Requirement => Every line in the data below that holds "none" should be found and copied.

Data extract =>
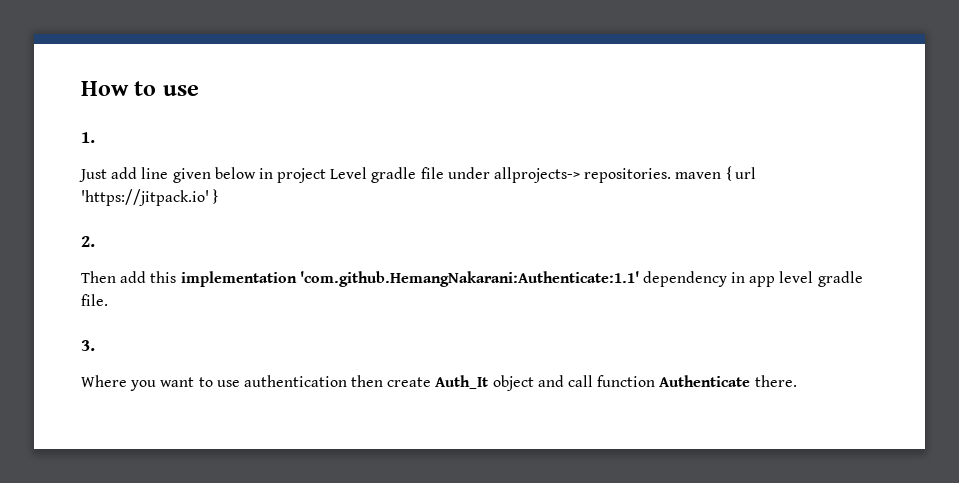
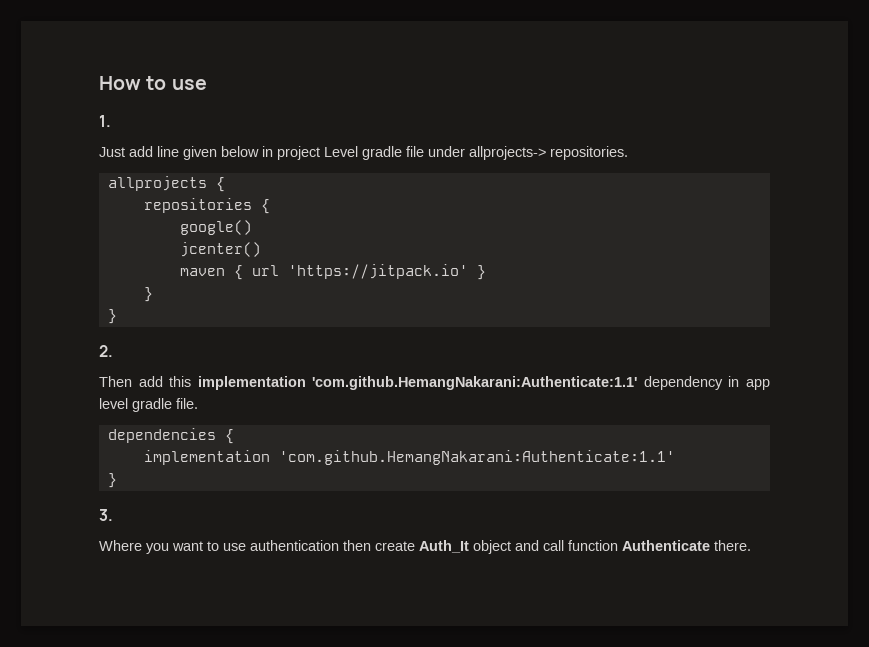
(672, 175) none -> [107,176,225,192] [143,198,270,214] [179,220,252,235] [179,242,261,257] // allprojects { // repositories { // google() // jcenter() //
(219, 196) none -> [143,287,153,302] [107,309,117,324] // } // }
(108, 300) none -> [107,428,234,444] [143,450,675,465] [107,473,117,488] // dependencies { // implementation 'com.github.HemangNakarani:Authenticate:1.1' // }

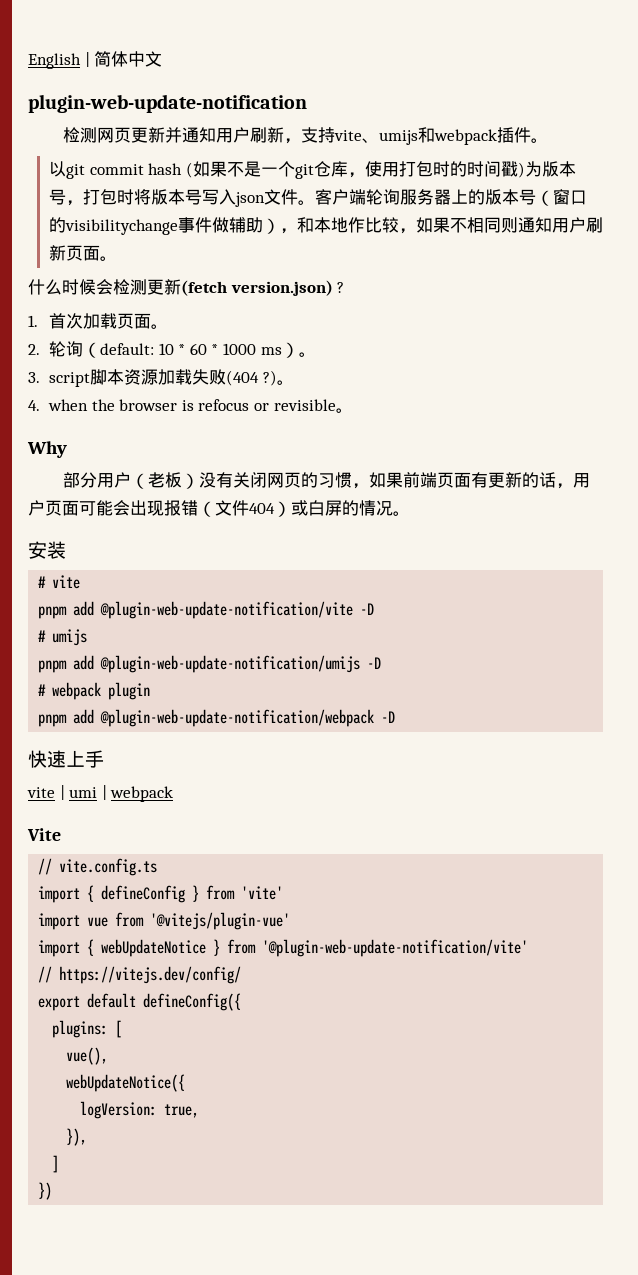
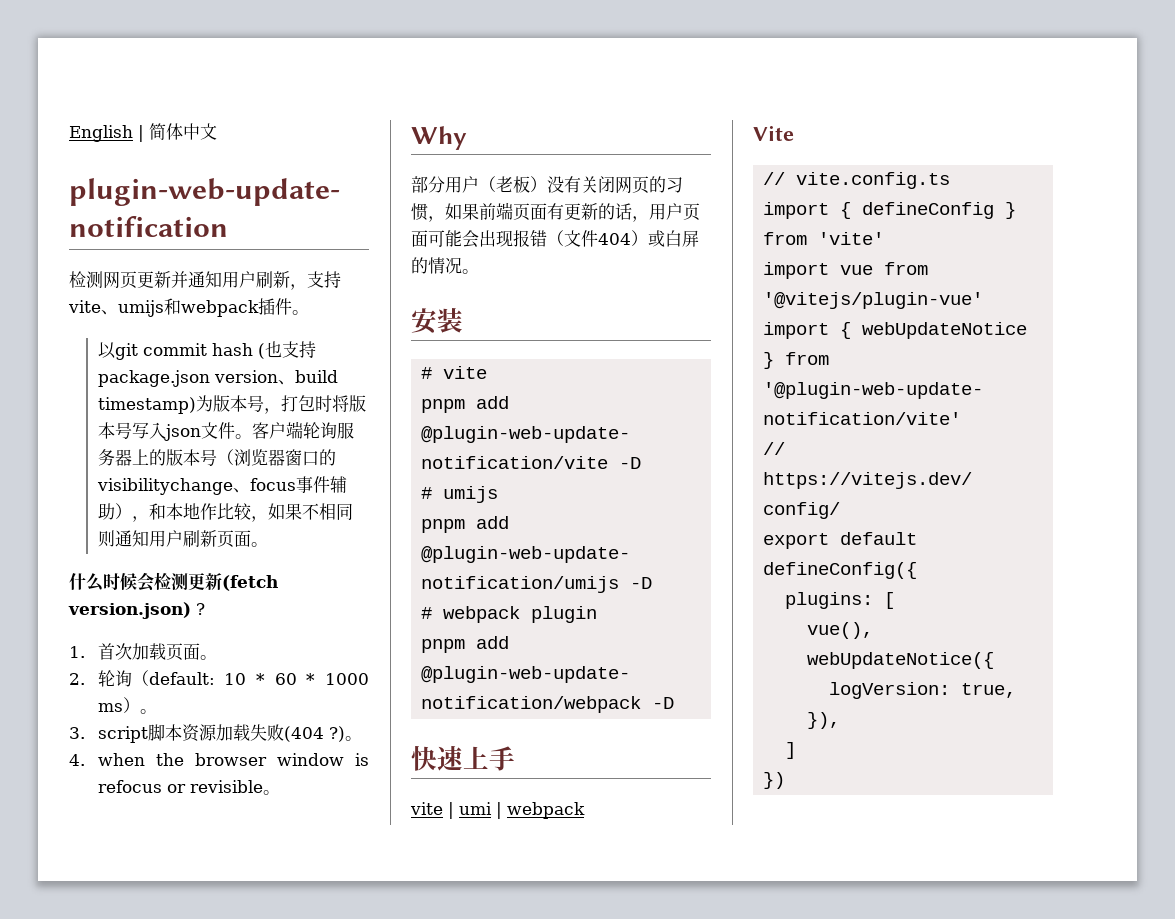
[192,161,525,179] 如果不是一个git仓库，使用打包时的时间戳) -> [264,341,316,358] [97,370,338,387] [97,397,196,414] 也支持package.json version、build timestamp)
(553, 198) none -> [233,449,285,466] 浏览器
[177,217,229,233] 事件做 -> [232,476,330,493] 、focus事件
(178, 405) none -> [276,753,344,766] window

Output of the exercise =>
(672, 175) none -> [107,176,225,192] [143,198,270,214] [179,220,252,235] [179,242,261,257] // allprojects { // repositories { // google() // jcenter() //
(219, 196) none -> [143,287,153,302] [107,309,117,324] // } // }
(108, 300) none -> [107,428,234,444] [143,450,675,465] [107,473,117,488] // dependencies { // implementation 'com.github.HemangNakarani:Authenticate:1.1' // }
(553, 198) none -> [233,449,285,466] 浏览器
(178, 405) none -> [276,753,344,766] window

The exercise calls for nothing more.